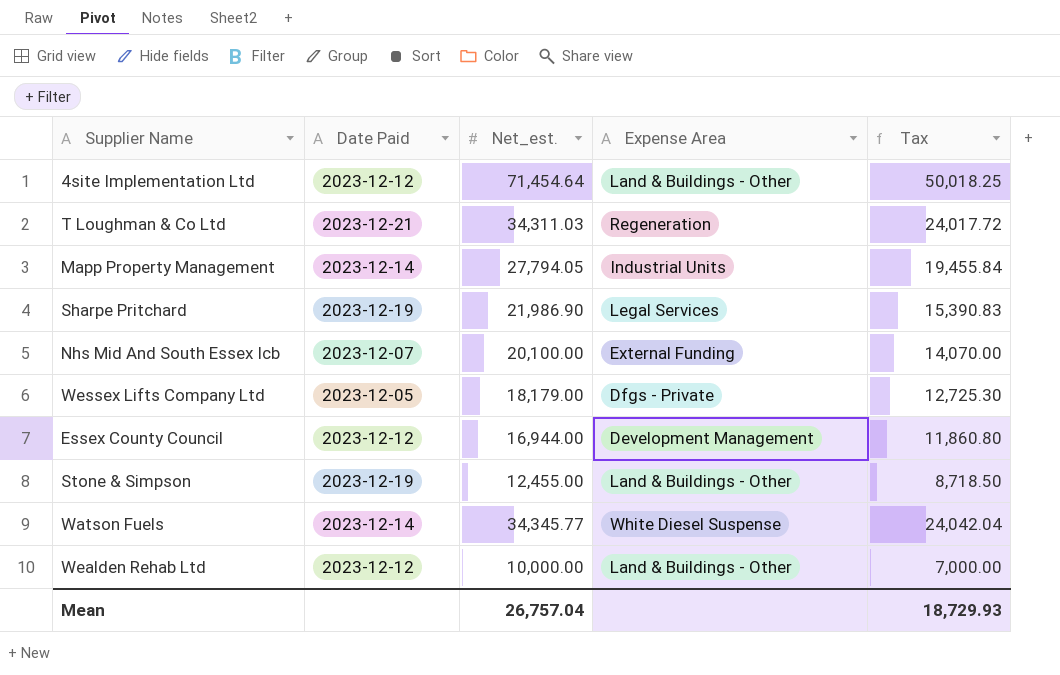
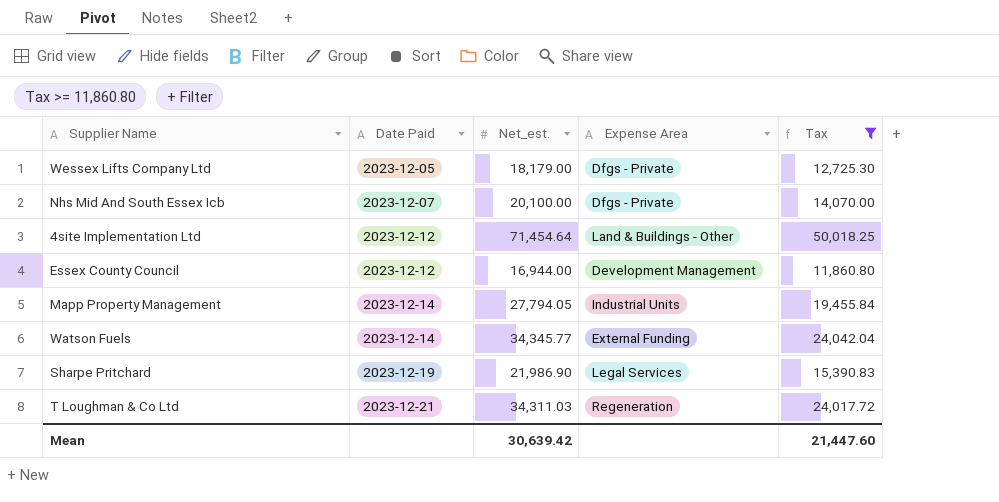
filter: none -> Tax >= 11,860.80
row order: none -> Date Paid ascending
Nhs Mid And South Essex Icb | Expense Area: External Funding -> Dfgs - Private
Watson Fuels | Expense Area: White Diesel Suspense -> External Funding
Mean | Net_est.: 26,757.04 -> 30,639.42
Mean | Tax: 18,729.93 -> 21,447.60

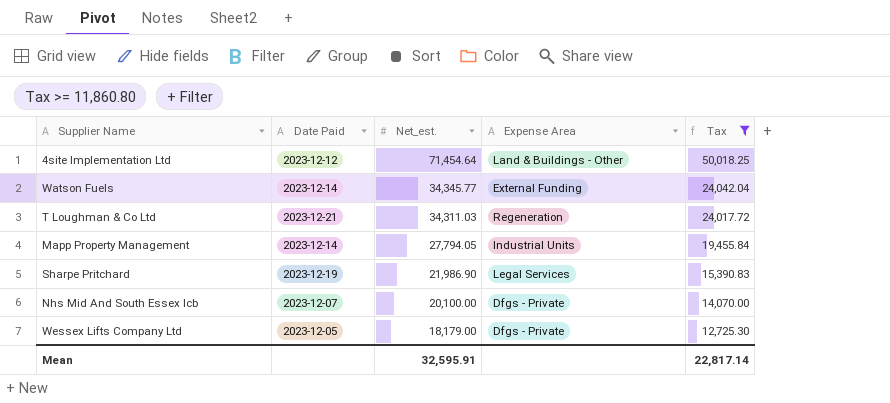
row order: Date Paid ascending -> Net_est. descending
row Essex County Council: 2023-12-12 | 16,944.00 | Development Management | 11,860.80 -> none
Mean | Net_est.: 30,639.42 -> 32,595.91
Mean | Tax: 21,447.60 -> 22,817.14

——

What to do: Throughout the material above, find every line holding "Essex" and copy it.

Solution for this exercise:
Nhs Mid And South Essex Icb | Expense Area: External Funding -> Dfgs - Private
row Essex County Council: 2023-12-12 | 16,944.00 | Development Management | 11,860.80 -> none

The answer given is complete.